--- WORK ITEM ---
Write only how many lines in this data include "organ".
***
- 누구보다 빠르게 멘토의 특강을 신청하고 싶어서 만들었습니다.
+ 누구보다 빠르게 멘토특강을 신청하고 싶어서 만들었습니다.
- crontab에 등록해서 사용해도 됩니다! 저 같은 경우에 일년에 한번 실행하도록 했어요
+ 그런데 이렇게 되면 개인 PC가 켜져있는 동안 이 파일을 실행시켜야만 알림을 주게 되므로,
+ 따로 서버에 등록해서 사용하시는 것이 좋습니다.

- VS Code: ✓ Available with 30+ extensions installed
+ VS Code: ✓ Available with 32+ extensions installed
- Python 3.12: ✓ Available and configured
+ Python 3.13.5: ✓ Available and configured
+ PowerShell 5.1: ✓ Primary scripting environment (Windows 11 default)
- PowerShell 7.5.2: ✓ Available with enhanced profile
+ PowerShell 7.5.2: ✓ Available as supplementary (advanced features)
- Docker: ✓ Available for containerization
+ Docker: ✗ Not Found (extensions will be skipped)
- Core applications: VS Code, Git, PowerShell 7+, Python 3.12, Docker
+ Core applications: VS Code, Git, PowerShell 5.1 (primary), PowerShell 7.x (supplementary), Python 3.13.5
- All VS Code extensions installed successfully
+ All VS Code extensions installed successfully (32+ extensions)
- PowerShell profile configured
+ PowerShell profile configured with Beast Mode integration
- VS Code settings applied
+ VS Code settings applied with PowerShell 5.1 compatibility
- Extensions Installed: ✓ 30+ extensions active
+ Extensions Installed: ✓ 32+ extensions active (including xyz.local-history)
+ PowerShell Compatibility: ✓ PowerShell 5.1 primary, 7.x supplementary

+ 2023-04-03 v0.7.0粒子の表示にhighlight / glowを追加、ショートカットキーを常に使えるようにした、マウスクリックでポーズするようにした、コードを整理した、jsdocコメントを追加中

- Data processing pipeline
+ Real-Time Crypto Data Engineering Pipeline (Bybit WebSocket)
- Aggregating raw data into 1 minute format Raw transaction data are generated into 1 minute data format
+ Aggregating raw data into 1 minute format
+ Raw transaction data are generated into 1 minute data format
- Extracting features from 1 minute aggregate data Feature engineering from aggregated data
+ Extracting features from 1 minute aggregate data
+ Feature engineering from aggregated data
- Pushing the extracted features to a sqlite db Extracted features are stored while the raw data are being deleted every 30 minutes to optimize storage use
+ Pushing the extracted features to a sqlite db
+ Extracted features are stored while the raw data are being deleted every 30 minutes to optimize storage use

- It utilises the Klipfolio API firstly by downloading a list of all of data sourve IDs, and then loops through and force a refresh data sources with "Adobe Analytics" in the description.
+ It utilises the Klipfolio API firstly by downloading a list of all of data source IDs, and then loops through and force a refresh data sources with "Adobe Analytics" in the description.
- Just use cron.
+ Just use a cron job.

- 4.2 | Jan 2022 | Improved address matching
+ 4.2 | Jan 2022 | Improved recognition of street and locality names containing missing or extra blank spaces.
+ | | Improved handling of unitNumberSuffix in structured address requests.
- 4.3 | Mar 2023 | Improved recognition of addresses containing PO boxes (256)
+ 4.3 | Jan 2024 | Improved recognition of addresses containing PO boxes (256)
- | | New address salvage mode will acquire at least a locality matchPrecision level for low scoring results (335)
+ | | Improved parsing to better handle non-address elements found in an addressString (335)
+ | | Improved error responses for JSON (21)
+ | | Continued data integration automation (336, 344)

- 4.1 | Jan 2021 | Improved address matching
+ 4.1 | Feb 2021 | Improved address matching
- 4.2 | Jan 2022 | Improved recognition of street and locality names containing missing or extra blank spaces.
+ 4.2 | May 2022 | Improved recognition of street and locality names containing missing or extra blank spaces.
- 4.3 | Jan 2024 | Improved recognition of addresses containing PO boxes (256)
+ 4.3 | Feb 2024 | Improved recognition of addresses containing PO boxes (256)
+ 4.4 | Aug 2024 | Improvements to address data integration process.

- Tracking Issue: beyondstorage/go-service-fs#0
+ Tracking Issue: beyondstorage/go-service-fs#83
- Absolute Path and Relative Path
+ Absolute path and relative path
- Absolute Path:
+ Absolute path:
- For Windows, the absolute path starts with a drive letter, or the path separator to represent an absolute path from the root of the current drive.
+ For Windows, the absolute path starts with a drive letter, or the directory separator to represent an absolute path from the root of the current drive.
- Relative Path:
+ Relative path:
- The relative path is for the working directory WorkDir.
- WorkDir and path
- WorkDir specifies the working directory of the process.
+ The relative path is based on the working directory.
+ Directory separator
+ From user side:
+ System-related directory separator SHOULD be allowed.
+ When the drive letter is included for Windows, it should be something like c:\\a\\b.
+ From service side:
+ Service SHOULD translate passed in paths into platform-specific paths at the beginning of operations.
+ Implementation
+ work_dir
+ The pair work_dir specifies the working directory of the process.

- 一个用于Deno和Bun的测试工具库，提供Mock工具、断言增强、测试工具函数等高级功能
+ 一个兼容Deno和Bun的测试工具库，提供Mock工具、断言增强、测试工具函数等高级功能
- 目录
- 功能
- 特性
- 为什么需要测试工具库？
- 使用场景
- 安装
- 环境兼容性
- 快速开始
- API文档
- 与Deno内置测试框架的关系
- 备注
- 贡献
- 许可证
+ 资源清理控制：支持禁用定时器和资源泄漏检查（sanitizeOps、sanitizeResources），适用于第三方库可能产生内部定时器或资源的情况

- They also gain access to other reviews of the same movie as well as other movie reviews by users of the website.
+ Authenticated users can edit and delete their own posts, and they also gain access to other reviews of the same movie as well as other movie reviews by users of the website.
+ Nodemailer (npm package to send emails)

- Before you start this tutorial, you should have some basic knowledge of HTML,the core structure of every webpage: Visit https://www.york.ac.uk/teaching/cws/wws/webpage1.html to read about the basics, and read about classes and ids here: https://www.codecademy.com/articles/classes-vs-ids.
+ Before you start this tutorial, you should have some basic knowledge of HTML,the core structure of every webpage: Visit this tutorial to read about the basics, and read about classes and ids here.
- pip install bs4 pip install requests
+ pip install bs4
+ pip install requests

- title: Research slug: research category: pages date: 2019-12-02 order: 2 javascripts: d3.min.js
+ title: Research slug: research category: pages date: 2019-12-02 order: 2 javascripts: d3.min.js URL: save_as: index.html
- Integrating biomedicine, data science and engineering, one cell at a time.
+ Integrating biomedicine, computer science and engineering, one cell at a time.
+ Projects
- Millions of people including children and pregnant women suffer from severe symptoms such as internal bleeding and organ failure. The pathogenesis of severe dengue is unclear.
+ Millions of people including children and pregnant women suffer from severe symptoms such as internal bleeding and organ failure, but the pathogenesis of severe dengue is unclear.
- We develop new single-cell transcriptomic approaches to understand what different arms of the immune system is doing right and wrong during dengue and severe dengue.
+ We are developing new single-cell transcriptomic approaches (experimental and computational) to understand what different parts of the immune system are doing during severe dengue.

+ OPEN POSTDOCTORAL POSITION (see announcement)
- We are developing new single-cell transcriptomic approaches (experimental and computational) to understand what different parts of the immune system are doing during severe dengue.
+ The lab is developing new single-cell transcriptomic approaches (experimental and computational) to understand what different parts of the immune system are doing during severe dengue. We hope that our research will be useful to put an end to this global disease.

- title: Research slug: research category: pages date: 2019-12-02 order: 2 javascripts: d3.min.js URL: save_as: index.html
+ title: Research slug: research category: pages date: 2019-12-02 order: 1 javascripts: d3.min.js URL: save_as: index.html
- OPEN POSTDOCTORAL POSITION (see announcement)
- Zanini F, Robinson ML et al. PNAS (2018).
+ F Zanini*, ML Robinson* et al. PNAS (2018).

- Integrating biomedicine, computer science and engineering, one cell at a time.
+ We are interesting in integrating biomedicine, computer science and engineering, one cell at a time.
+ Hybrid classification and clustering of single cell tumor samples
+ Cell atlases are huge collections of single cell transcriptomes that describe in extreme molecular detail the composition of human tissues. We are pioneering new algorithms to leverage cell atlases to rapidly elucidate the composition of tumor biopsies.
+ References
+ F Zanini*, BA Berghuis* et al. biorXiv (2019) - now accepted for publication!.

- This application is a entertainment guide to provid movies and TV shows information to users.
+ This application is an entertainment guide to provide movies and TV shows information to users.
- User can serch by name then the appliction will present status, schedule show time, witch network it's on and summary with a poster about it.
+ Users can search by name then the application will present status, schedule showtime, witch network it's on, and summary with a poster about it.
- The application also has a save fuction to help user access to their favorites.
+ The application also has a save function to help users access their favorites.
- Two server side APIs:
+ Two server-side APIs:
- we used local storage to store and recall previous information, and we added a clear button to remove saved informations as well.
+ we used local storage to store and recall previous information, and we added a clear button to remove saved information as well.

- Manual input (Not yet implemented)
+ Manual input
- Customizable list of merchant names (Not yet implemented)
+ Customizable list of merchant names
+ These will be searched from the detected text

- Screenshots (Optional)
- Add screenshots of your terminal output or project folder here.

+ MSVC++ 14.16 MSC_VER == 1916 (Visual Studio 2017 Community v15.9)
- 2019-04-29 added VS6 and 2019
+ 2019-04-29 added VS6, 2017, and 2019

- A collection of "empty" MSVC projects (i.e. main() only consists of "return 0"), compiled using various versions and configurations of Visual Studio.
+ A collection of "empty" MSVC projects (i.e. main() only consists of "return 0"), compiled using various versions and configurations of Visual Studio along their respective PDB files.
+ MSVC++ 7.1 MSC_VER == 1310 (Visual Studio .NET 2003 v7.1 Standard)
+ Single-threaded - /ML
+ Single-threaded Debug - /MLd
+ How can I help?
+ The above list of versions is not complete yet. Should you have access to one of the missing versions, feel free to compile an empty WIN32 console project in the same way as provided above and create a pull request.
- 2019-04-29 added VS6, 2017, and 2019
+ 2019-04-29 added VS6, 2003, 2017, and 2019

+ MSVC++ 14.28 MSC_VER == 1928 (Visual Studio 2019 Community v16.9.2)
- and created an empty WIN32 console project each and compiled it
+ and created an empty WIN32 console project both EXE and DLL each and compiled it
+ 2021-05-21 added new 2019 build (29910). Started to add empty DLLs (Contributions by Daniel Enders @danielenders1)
***
--- ANSWER AREA ---
2